I have decided to use 'Sweet Deal' as a title for this conveyor belt on its own. 'Mass Produce' refers to the wall works; however this is also the title for when the two works are presented together.

Final notes about this work...

I think the duality that it provides is extremely important.
Firstly, the two elements of this installation are literally and physically connected by the sensors and reflectors. There is an interdependence: Mass Produce would not be able to move without the other work returning the signal, while the movement, and the orientation of the images and text of Sweet Deal draws the viewer to the side, from where they will activate the movement of the other work. Each work guides the viewer to properly experience the other.
It's a very manipulative arrangement - the viewer is essentially steered through the work. Their movement is designed, like in the layout of an airport (as Simon Denny points out, discussed in my essay) because making the viewer walks between the two works is vital. (Strain suggested using tape along the ground or rope barriers, but I prefer this design component that anticipates choices rather than literally directing them.)

This year I have been working with two types of x ray imagery - medical radiography, white on a black background, and airport scans, colours on a white background. For this reason alone there is a sort of yin-yang relationship between the works and processes embodied in them.
There is also the clear idea of 'outside-inside'. One depicts the packaging, the idea of 'outside', which both conceals and advertises its contents with colourful cartoonish eye-catching designs - a facade which is appealing and potentially misleading.
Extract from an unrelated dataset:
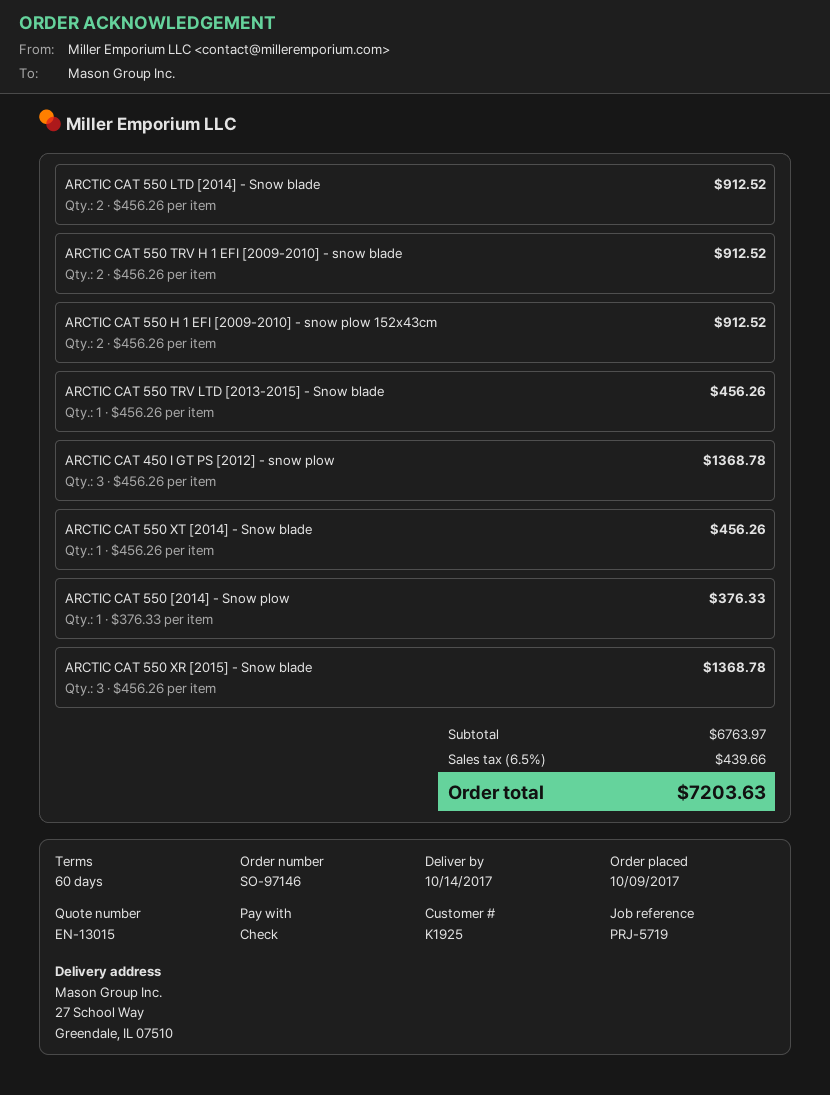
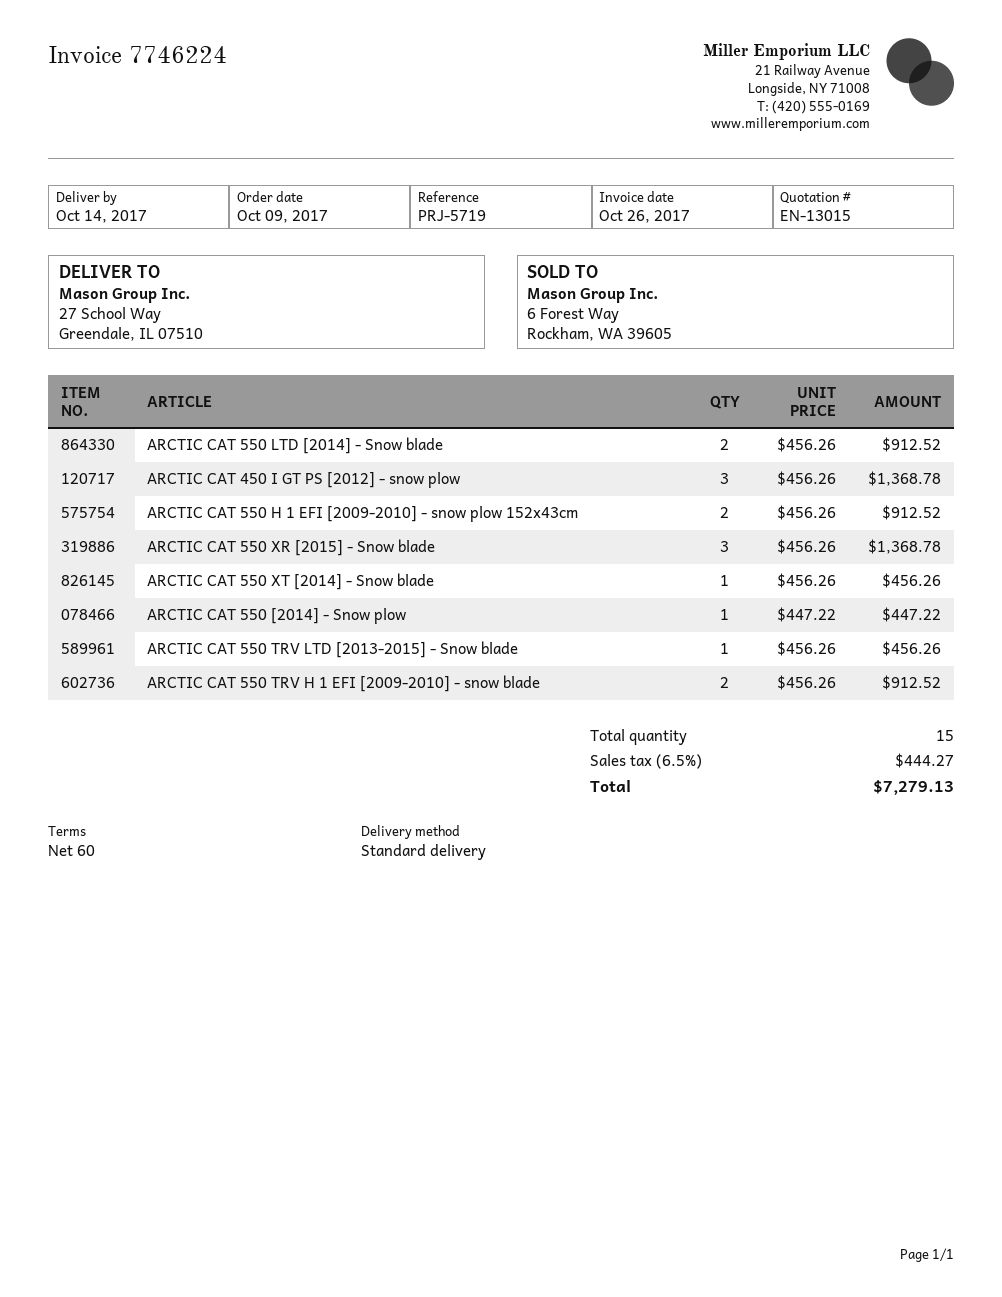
ARCTIC CAT 550 [2014] - Snow plow: 1 x 376.33 = 376.33 -> 1 x 447.22 = 447.22
tax: 6.5% = 439.66 -> 6.5% = 444.27
total: 7203.63 -> 7279.13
The other depicts the idea of inside, cold and colourless, truthful, scientific, sceptical.

In this way it becomes about questioning possible discrepancies between what we see and what we know - what is depicted to consumers, and what is hidden from them.

Edit: I printed some new stickers in time, but the curve of the conveyor means that wherever it stops, the print resting on its edges will develop wrinkles. I've decided simply not to worry about this. They look like the corrugated texture of the cardboard, anyway.
If Elam has taught me one thing, it's how to embrace such imperfections - they just show the process.